A curve was thrown at my professional life on Friday afternoon, the second of the month that I tried to forget by hunting for unripe grapes and pruning ur Garden of Eden after watching Penelope Featherington finally reveal her naked curves. 

But a curve is a curve so I led a Fathers Day bike ride to add to my Independence Day solo, took a bus to Cabanatuan for a breakfast of lechon and pinangat na hito; created a reel about the red wine gallery of SNR; endured a lunch of Peri-peri chicken at the mall, and poured bottles of  Red Horse while waiting in vain for my favorite MILF to appear.  


She's a BBW, she certainly got curves, and she did not show up...   

Monday, June 10, 2024

THE JUNE 3 EMERGENCY

There was an incessant ringing in my ears and I was floating helplessly.

That was 15 minutes after going out to to buy a stick of cigarette for my after-dinner smoke and just after plugging  a desk fan.

Is this dying?

I'm not ready yet so I asked to be brought to the hospital --- in an ambulance which is my second time, hooked to an oxygen tank which is my first, carried in a wheel chair which is my second, was declared well, then discarged from the ER. 

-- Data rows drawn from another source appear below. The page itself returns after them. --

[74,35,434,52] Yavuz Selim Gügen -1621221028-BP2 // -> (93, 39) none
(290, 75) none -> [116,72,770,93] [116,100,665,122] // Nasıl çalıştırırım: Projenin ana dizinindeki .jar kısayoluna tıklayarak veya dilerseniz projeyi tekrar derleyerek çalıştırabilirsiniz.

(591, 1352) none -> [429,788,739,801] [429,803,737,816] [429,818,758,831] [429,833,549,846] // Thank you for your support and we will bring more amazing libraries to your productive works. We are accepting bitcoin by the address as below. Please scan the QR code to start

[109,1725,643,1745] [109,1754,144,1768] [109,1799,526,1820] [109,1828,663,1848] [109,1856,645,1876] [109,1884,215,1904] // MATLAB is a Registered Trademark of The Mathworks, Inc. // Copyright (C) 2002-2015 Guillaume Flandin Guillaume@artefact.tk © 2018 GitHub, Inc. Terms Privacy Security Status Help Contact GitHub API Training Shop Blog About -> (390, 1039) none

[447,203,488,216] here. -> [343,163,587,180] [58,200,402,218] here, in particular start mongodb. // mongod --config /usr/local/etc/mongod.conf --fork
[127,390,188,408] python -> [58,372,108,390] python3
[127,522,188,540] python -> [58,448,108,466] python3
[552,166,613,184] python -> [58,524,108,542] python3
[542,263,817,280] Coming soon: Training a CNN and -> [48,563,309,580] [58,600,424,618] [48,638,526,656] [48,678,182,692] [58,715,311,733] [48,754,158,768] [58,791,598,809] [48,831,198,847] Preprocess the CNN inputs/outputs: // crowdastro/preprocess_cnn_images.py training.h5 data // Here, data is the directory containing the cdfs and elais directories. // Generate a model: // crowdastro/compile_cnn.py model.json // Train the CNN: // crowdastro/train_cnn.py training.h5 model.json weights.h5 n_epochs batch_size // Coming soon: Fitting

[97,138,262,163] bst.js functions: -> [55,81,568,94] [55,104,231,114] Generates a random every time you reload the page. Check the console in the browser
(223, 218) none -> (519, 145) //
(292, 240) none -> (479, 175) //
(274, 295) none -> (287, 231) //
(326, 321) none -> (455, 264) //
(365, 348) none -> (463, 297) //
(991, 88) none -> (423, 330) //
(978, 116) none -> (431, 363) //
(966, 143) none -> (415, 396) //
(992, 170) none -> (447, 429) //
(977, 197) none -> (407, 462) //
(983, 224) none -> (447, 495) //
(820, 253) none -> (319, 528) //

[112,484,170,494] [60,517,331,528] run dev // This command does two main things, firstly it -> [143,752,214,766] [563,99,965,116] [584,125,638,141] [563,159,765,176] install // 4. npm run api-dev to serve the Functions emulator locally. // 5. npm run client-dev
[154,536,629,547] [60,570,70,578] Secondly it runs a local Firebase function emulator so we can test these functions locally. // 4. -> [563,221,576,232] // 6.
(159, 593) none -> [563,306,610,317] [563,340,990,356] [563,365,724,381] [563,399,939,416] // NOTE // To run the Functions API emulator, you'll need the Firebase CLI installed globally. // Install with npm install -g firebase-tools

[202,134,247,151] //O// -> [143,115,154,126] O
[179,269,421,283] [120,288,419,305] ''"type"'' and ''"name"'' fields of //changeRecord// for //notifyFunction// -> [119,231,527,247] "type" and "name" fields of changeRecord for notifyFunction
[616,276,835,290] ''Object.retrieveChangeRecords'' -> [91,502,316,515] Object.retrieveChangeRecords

A nursing student said I had an episode of orthostatic hypotension.

It has nothing to do with my scope of work from June until November or Monday's bloodletting for our quarterlies nor having to pay my social insurance myself. 

Still, the doctor ordered a 2D echo test.

Not because I paid my huge credit card bill although the first installament for my second consultancy was still unremitted which is why I requested another SWIFT code for my third consultancy that will cover both co-convenings and a side event.

The sad thing was to be told not to ride a bike, for the meantime. 

So we walked in Munoz to buy a bit of our prescriptions, in San Jose for an  appointment with our eye doctor, in CLSU where I reminisced about blowjobs in the bleachers.

The eye doctor ordered a fluorescein angiography.

I had two bottles of Chilean merlot and an Argentinian  malbec but it was Red Horse that got me as I passed on the cigarettes, enough for Bulan to come home and grill pork ribs and tuna parts for the Mistahs and the Sunday bikers of Bakal 2...

Monday, June 03, 2024

THE RETURN OF THE JEDI (A Sequel to "The Unemployed" Series)

The Jedi in this case is not a master of the mystic-warrior way.

He was in an Order whose symbols were disposed in toilets and garbage bins, an inactive Master of the Royal Secret that track desolate desert planets for leftover tinumis, lechong paksiw and bopis that powered the lightsabers of a Thursday night session in Bakal 2, and a substitute guard of the outer door to King Solomon's Temple who allowed the personal representative of the Grand Master to pass through. 


The hocruxes of Jabba the Hutt were dissipated by static (+), a transient ischemic attack (T), and a skyrocketing ichor (T) but Darth Vader probably still sells protection from financial lose so he too will soon be judged by the Rebel Alliance.   

These are the reflections and recommendations from a communique, that care will not be enough and investments for affordable shelter financing and universal health coverage were paid until December to ensure adequate social protection for the unemployed and therefore the continuity of his appointments with ajumma (The Principal) and noona (The Nubiles) too.

A 5-month contract was finally signed on Wednesday after April's CANSEA stint (6 days and paid) and May's EI work (13 days and unpaid) so $785 was deposited to upgrade an aircon power outlet, renew a driving license, and validate a national convening in Vientiane.

Thus, he will remain to be The Consultant who is fond of pairing Irish whiskey with sisig, adobong bibe and kinilaw na bangus; a classic operator who becomes better with age, Like Fine Wine, and the Tadej Pogacar of ASEAN influencing that is guaranteed to make things happen.